Record excerpts
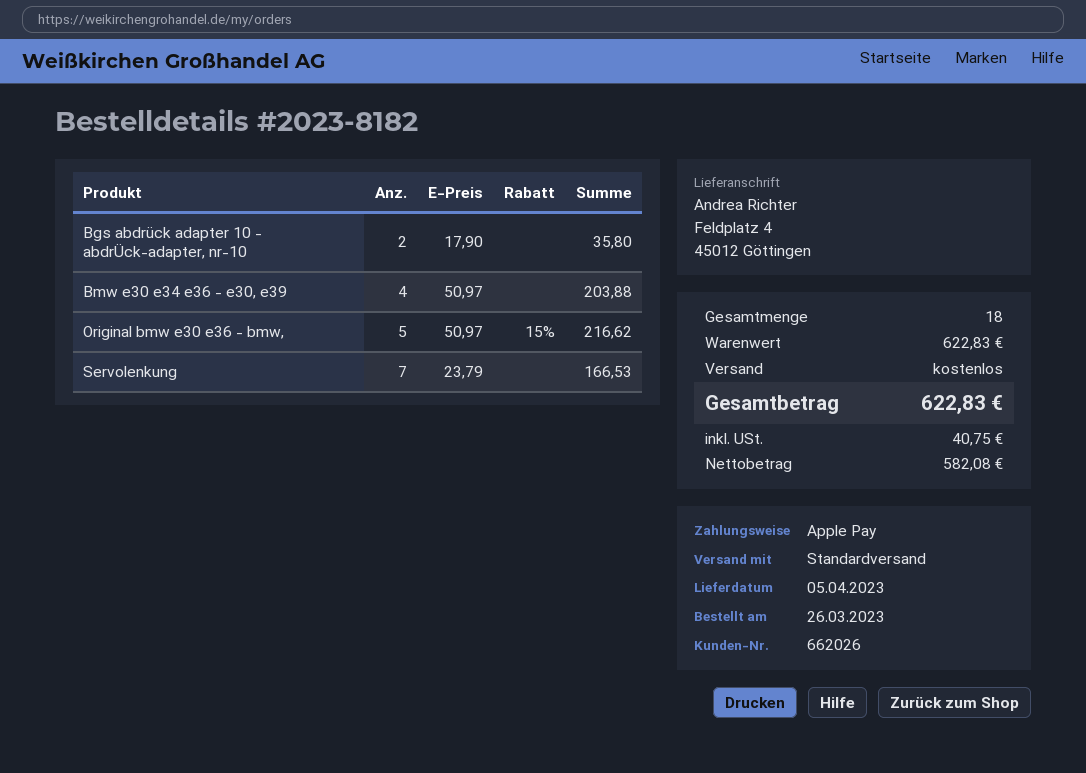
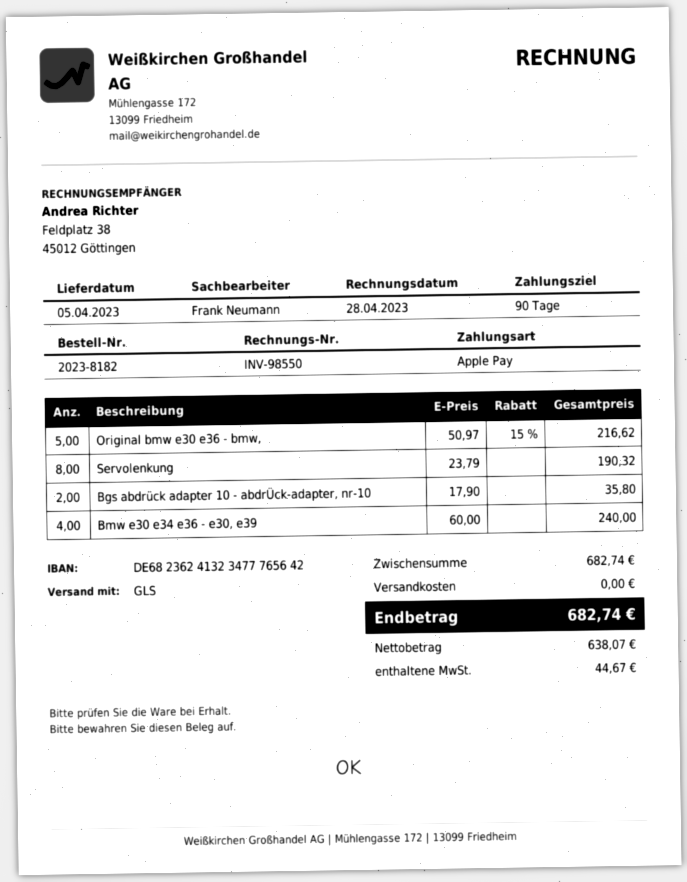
shipping method: standard -> GLS
Bmw e30 e34 e36 - e30, e39: 4 x 50.97 = 203.88 -> 4 x 60.00 = 240.00
Servolenkung: 7 x 23.79 = 166.53 -> 8 x 23.79 = 190.32
subtotal: 622.83 -> 682.74
net: 582.08 -> 638.07
tax: 40.75 -> 44.67
total: 622.83 -> 682.74

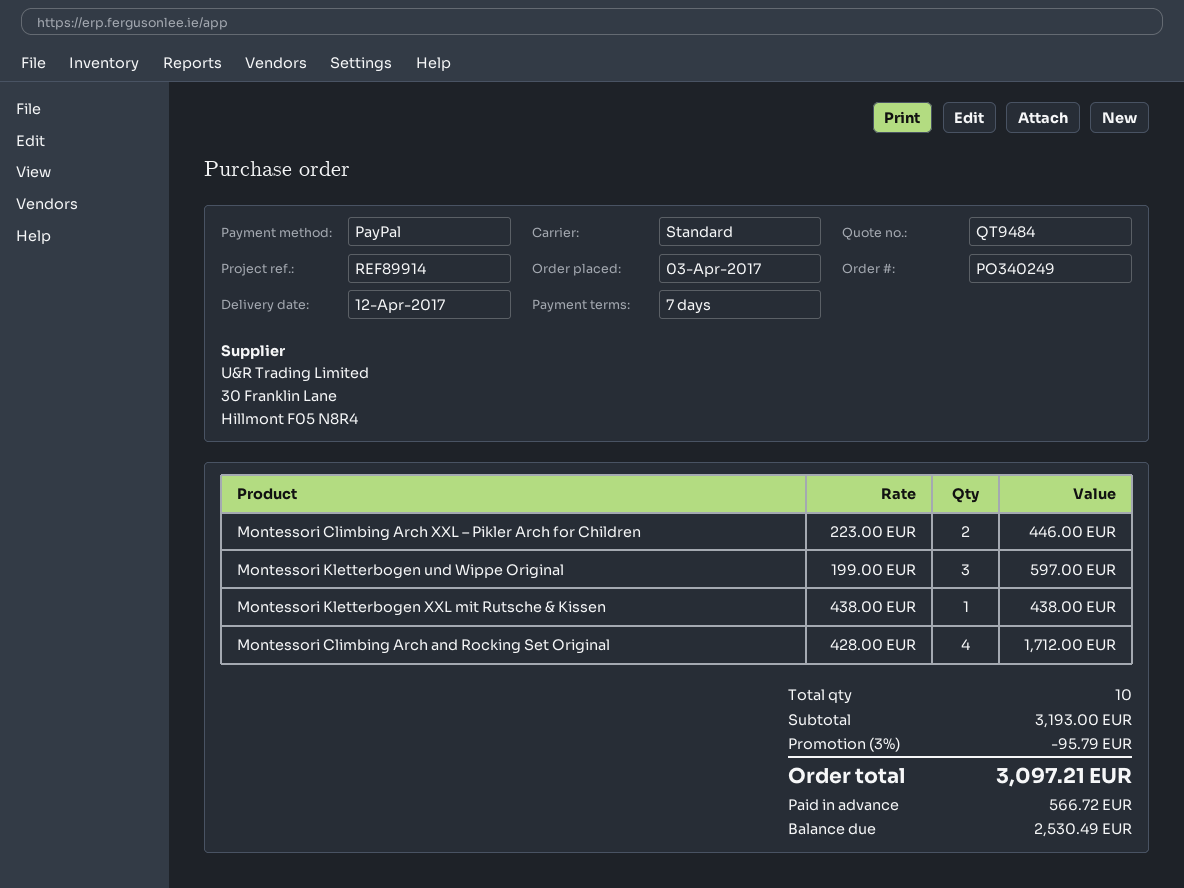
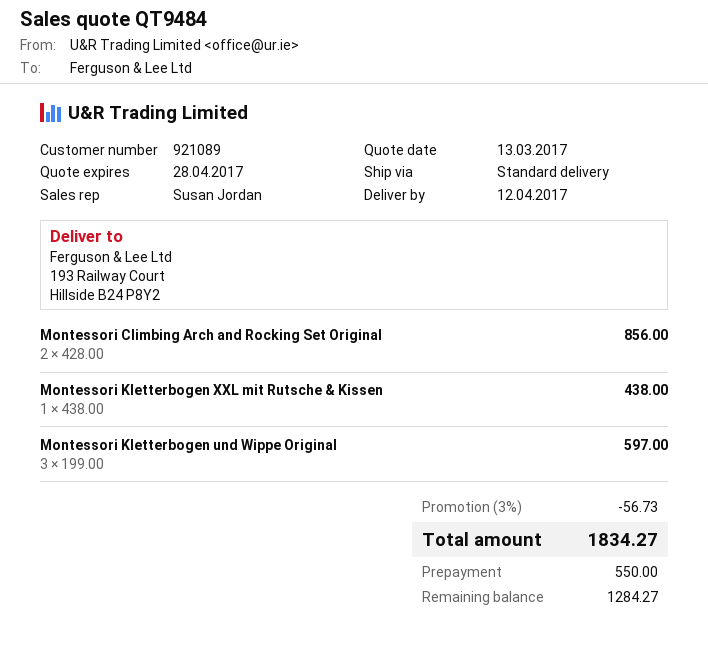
Montessori Climbing Arch XXL – Pikler Arch for Children: 2 x 223.00 = 446.00 -> none
Montessori Climbing Arch and Rocking Set Original: 4 x 428.00 = 1712.00 -> 2 x 428.00 = 856.00
discount: 3% = 95.79 -> 3% = 56.73
total: 3097.21 -> 1834.27
deposit: 566.72 -> 550.00
balance: 2530.49 -> 1284.27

Problem
One line contains "Montessori Climbing Arch and". Return that line and every later line through the end of the listing above, exactly, and nothing else.

Output of the exercise
Montessori Climbing Arch and Rocking Set Original: 4 x 428.00 = 1712.00 -> 2 x 428.00 = 856.00
discount: 3% = 95.79 -> 3% = 56.73
total: 3097.21 -> 1834.27
deposit: 566.72 -> 550.00
balance: 2530.49 -> 1284.27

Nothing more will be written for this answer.